10th Comptroller and Auditor General of India
- In office 2002–2008
- President: APJ Abdul Kalam
- Preceded by: V. K. Shunglu
- Succeeded by: Vinod Rai

Personal details
- Born: 7 January 1943 (age 83)
- Alma mater: St. Stephen's College, Delhi Delhi University
- Awards: Padma Bhushan
- Website: vnkaul.in

= V. N. Kaul =

Indian civil servant

Vijayendra Nath Kaul was the tenth Comptroller and Auditor General of India (CAG) from 2002 to 2008. He was awarded the Padma Bhushan in 2014.

==Early life and background==
Vijayendra Nath Kaul was born to Shri Satindra Nath Kaul and his wife Padmavati (née Kak) in Jammu in a Kashmiri Pandit family with a long history of public service. His great grandfather Rai Bahadur Radha Kishen Kaul was the Judicial Minister and later High Court Judge of Jammu & Kashmir up to 1913. His grandfather Pandit Narendra Nath Kaul, an early Indian Cantabrigian, was the Revenue Minister of the princely state of Jammu & Kashmir. Kaul is married to Veena (née Razdan) and has two sons.

Kaul started school at Presentation Convent in Srinagar but after a couple of months he was moved to Rev J.D.Tytler's school in Delhi. He completed Senior Cambridge in 1959 from St. Joseph's Academy, Dehradun. He got his B.A. (Hons) and master's degrees from St. Stephen's College, University of Delhi in 1964 and he joined the Indian Administrative Service in 1965. Kaul was allocated the Madhya Pradesh cadre of the IAS and began his civil service career as Assistant Collector, Bilaspur District in the then State of Madhya Pradesh. His other field postings in Madhya Pradesh were Collector and District Magistrate, Shahdol District, Collector and District Magistrate, Durg District and Commissioner, Indore Division.

==Civil service career==

Kaul has worked at senior levels in government and in the United Nations. He served in the Indian Administrative Service up to 2002 and retired as Secretary, Ministry of Petroleum and Natural Gas on being appointed the Comptroller and Auditor General of India. Prior to serving as Petroleum Secretary he was Secretary in the Ministry of Chemicals and Fertilizers and the Ministry of Coal. Earlier, he was Finance Secretary, Secretary, Commerce and Industry and Principal Secretary, Finance and Home Departments of the Government of Madhya Pradesh.

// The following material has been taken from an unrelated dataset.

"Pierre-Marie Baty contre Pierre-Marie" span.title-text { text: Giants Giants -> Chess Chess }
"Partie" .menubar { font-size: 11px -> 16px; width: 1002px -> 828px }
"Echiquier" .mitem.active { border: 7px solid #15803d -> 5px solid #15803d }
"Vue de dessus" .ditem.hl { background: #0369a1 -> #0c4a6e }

He has been Chairman of public sector and joint sector companies in Madhya Pradesh and in the Government of India including Chairman, Petronet LNG.
He has also served as a Director on the Boards of many private companies . He has been closely associated with international organisations. Besides working in the UN system he has been inter-alia on the Governing Boards of the International Organization of Supreme Audit Institutions, Vienna (INTOSAI) and the Asian Organization of Supreme Audit Institutions (ASOSAI) .

==United Nations==

Kaul has had two stints in the United Nations. He was Regional Adviser, Trade Policy with United Nations-ESCAP at Bangkok, Thailand from 1991 to 1998.

 He served for a second time in the United Nations from 2008 to 2011 as Vice-Chairman of the United Nations Independent Audit Advisory Committee, New York, a subsidiary body of UN General Assembly.

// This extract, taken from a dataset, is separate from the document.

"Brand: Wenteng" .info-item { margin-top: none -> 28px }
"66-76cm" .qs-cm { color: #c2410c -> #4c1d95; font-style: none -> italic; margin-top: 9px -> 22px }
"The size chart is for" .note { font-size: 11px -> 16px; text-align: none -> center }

==Comptroller and Auditor General of India==

As C&AG, Kaul modernized and strengthened public audit in India. He introduced seminal reforms in audit practices by promulgating, for the first time clear guidelines on the extent and scope of audit and by developing an internationally benchmarked methodology for performance auditing. He believed that technology especially cognitive technology, robotic process automation and data analytics will play an increasing role in determining the effectiveness of public accounting and auditing activity in India. Two other major policy initiatives taken by him are still works in progress. The first was the need for department wise Audit Committees and for greater functional autonomy for Internal Audit. The second was to move the arcane pure cash based government accounting system in India to a modified accrual system in order to achieve greater government transparency, accountability and better financial management.The Finance Commission agreed with his views and the Government Accounting Standards Advisory Board (GASAB) was established.

Kaul was on the panel of external auditors of the United Nations from 2002 to 2007. He was elected to audit the WHO. Kaul was also the External Auditor of the Food and Agriculture Organization, Rome, the International Maritime Organization (IMO), London, and, the World Tourism Organization, Madrid.

From 2002 to 2008 he was Secretary-General of ASOSAI. and the Chairman of the INTOSAI's IT Audit Committee.

He has been a member of the Eminent Persons Advisory Group of the Competition Commission of India
Kaul was also a member of the Oversight Committee constituted in February 2013 for monetisation of immovable assets of Air India and to advise on the process of valuation and sale of saleable assets of the Airline.